## Your instructions
Produce one exact copy of the records, no pictures.

[Extracted records]
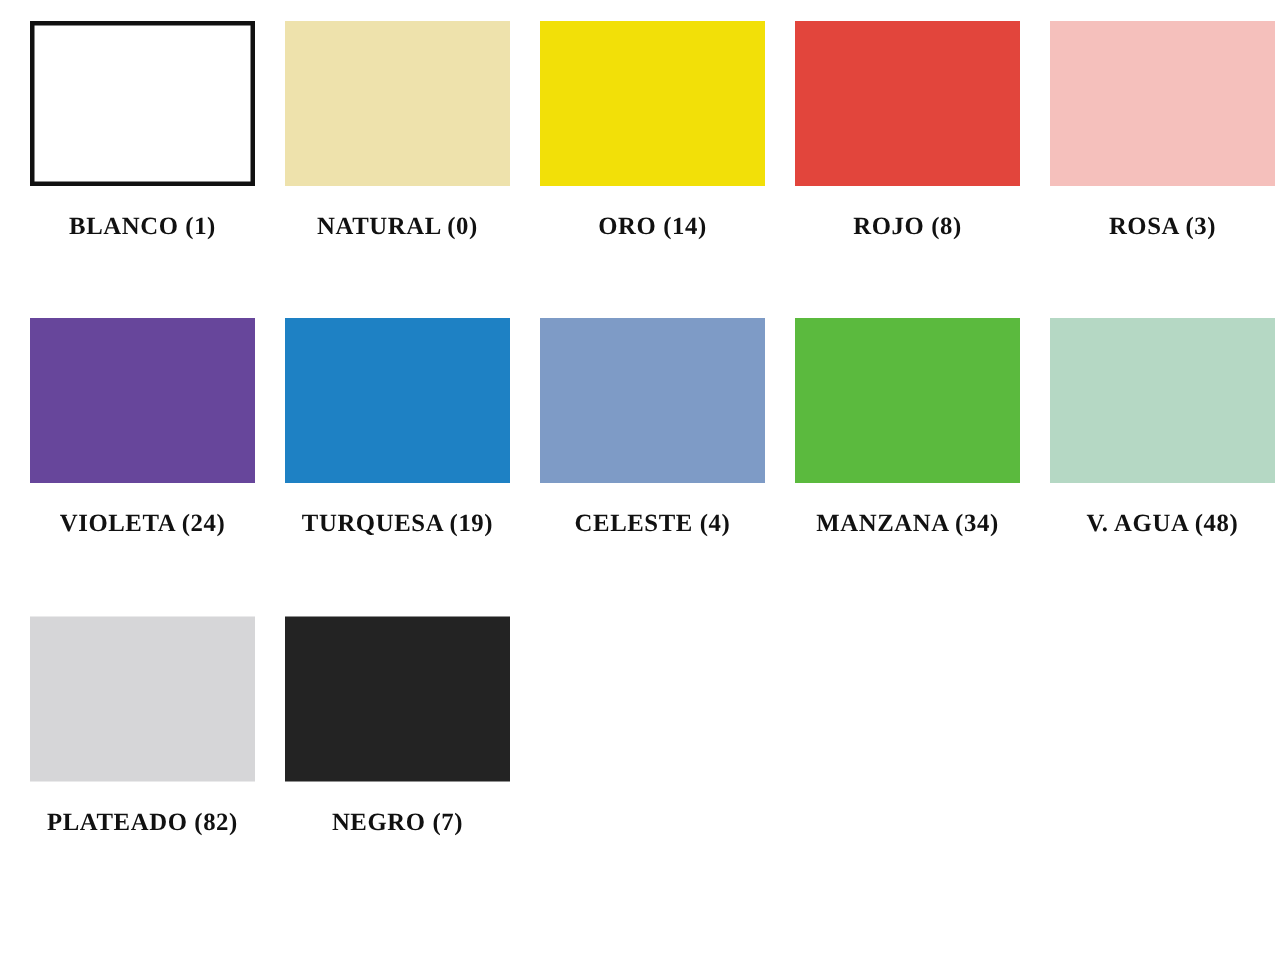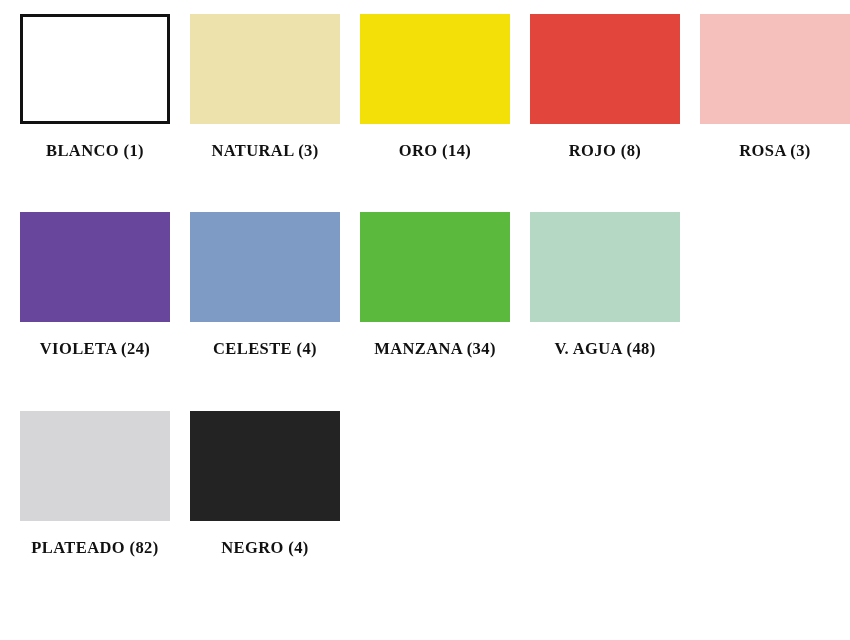--- a/index.html
+++ b/index.html
@@ -72,21 +72,21 @@
 
   <div class="row row-1">
 
     <div class="swatch-cell">
       <div class="chip bordered" style="background-color: rgb(255, 255, 255);"></div>
       <div class="chip-label">BLANCO (1)</div>
     </div>
 
     <div class="swatch-cell">
       <div class="chip" style="background-color: rgb(238, 226, 172);"></div>
-      <div class="chip-label">NATURAL (3)</div>
+      <div class="chip-label">NATURAL (0)</div>
     </div>
 
     <div class="swatch-cell">
       <div class="chip" style="background-color: rgb(242, 224, 8);"></div>
       <div class="chip-label">ORO (14)</div>
     </div>
 
     <div class="swatch-cell">
       <div class="chip" style="background-color: rgb(226, 69, 60);"></div>
       <div class="chip-label">ROJO (8)</div>
@@ -99,20 +99,24 @@
 
   </div>
 
   <div class="row row-2">
 
     <div class="swatch-cell">
       <div class="chip" style="background-color: rgb(103, 70, 155);"></div>
       <div class="chip-label">VIOLETA (24)</div>
     </div>
 
+    <div class="swatch-cell">
+      <div class="chip" style="background-color: rgb(30, 129, 196);"></div>
+      <div class="chip-label">TURQUESA (19)</div>
+    </div>
 
     <div class="swatch-cell">
       <div class="chip" style="background-color: rgb(126, 155, 198);"></div>
       <div class="chip-label">CELESTE (4)</div>
     </div>
 
     <div class="swatch-cell">
       <div class="chip" style="background-color: rgb(91, 186, 62);"></div>
       <div class="chip-label">MANZANA (34)</div>
     </div>
@@ -126,19 +130,19 @@
 
   <div class="row row-3">
 
     <div class="swatch-cell">
       <div class="chip" style="background-color: rgb(214, 214, 216);"></div>
       <div class="chip-label">PLATEADO (82)</div>
     </div>
 
     <div class="swatch-cell">
       <div class="chip" style="background-color: rgb(35, 35, 35);"></div>
-      <div class="chip-label">NEGRO (4)</div>
+      <div class="chip-label">NEGRO (7)</div>
     </div>
 
 
   </div>
 
 </div>
 
 </body></html>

## Exercise answer
--- a/index.html
+++ b/index.html
@@ -72,21 +72,21 @@
 
   <div class="row row-1">
 
     <div class="swatch-cell">
       <div class="chip bordered" style="background-color: rgb(255, 255, 255);"></div>
       <div class="chip-label">BLANCO (1)</div>
     </div>
 
     <div class="swatch-cell">
       <div class="chip" style="background-color: rgb(238, 226, 172);"></div>
-      <div class="chip-label">NATURAL (3)</div>
+      <div class="chip-label">NATURAL (0)</div>
     </div>
 
     <div class="swatch-cell">
       <div class="chip" style="background-color: rgb(242, 224, 8);"></div>
       <div class="chip-label">ORO (14)</div>
     </div>
 
     <div class="swatch-cell">
       <div class="chip" style="background-color: rgb(226, 69, 60);"></div>
       <div class="chip-label">ROJO (8)</div>
@@ -99,20 +99,24 @@
 
   </div>
 
   <div class="row row-2">
 
     <div class="swatch-cell">
       <div class="chip" style="background-color: rgb(103, 70, 155);"></div>
       <div class="chip-label">VIOLETA (24)</div>
     </div>
 
+    <div class="swatch-cell">
+      <div class="chip" style="background-color: rgb(30, 129, 196);"></div>
+      <div class="chip-label">TURQUESA (19)</div>
+    </div>
 
     <div class="swatch-cell">
       <div class="chip" style="background-color: rgb(126, 155, 198);"></div>
       <div class="chip-label">CELESTE (4)</div>
     </div>
 
     <div class="swatch-cell">
       <div class="chip" style="background-color: rgb(91, 186, 62);"></div>
       <div class="chip-label">MANZANA (34)</div>
     </div>
@@ -126,19 +130,19 @@
 
   <div class="row row-3">
 
     <div class="swatch-cell">
       <div class="chip" style="background-color: rgb(214, 214, 216);"></div>
       <div class="chip-label">PLATEADO (82)</div>
     </div>
 
     <div class="swatch-cell">
       <div class="chip" style="background-color: rgb(35, 35, 35);"></div>
-      <div class="chip-label">NEGRO (4)</div>
+      <div class="chip-label">NEGRO (7)</div>
     </div>
 
 
   </div>
 
 </div>
 
 </body></html>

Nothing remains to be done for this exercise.